**Exercise brief:** Of all the lines in the records below, copy only those that contain the string "will".

+++ Data extracts +++

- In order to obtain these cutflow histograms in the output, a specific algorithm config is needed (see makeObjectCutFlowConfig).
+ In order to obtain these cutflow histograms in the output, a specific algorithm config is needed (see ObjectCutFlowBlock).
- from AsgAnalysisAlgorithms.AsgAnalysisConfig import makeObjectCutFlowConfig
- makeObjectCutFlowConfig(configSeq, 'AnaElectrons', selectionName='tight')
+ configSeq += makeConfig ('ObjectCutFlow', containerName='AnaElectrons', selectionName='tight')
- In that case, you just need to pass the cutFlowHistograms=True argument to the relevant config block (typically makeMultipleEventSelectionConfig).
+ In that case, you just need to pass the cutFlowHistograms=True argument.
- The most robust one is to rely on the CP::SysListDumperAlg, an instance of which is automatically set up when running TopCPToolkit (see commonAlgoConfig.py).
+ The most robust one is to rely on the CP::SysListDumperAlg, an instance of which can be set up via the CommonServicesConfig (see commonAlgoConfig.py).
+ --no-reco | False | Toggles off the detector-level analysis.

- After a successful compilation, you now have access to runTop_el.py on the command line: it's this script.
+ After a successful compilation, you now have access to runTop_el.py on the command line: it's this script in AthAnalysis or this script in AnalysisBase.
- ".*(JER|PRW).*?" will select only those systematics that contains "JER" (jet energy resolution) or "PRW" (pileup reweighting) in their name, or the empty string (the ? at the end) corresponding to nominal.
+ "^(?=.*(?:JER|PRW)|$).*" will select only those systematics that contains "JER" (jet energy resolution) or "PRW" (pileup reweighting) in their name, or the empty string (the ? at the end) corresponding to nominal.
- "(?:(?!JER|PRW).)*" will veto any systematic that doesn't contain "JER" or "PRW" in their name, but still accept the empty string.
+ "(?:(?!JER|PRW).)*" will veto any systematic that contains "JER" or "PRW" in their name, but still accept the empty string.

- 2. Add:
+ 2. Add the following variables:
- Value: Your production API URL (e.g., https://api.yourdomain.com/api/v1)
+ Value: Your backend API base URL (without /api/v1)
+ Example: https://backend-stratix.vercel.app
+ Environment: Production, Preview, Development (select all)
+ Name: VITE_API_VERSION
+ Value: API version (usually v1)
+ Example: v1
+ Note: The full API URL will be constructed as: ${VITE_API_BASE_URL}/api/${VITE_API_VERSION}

+++

**Solution for this exercise:**
- ".*(JER|PRW).*?" will select only those systematics that contains "JER" (jet energy resolution) or "PRW" (pileup reweighting) in their name, or the empty string (the ? at the end) corresponding to nominal.
+ "^(?=.*(?:JER|PRW)|$).*" will select only those systematics that contains "JER" (jet energy resolution) or "PRW" (pileup reweighting) in their name, or the empty string (the ? at the end) corresponding to nominal.
- "(?:(?!JER|PRW).)*" will veto any systematic that doesn't contain "JER" or "PRW" in their name, but still accept the empty string.
+ "(?:(?!JER|PRW).)*" will veto any systematic that contains "JER" or "PRW" in their name, but still accept the empty string.
+ Note: The full API URL will be constructed as: ${VITE_API_BASE_URL}/api/${VITE_API_VERSION}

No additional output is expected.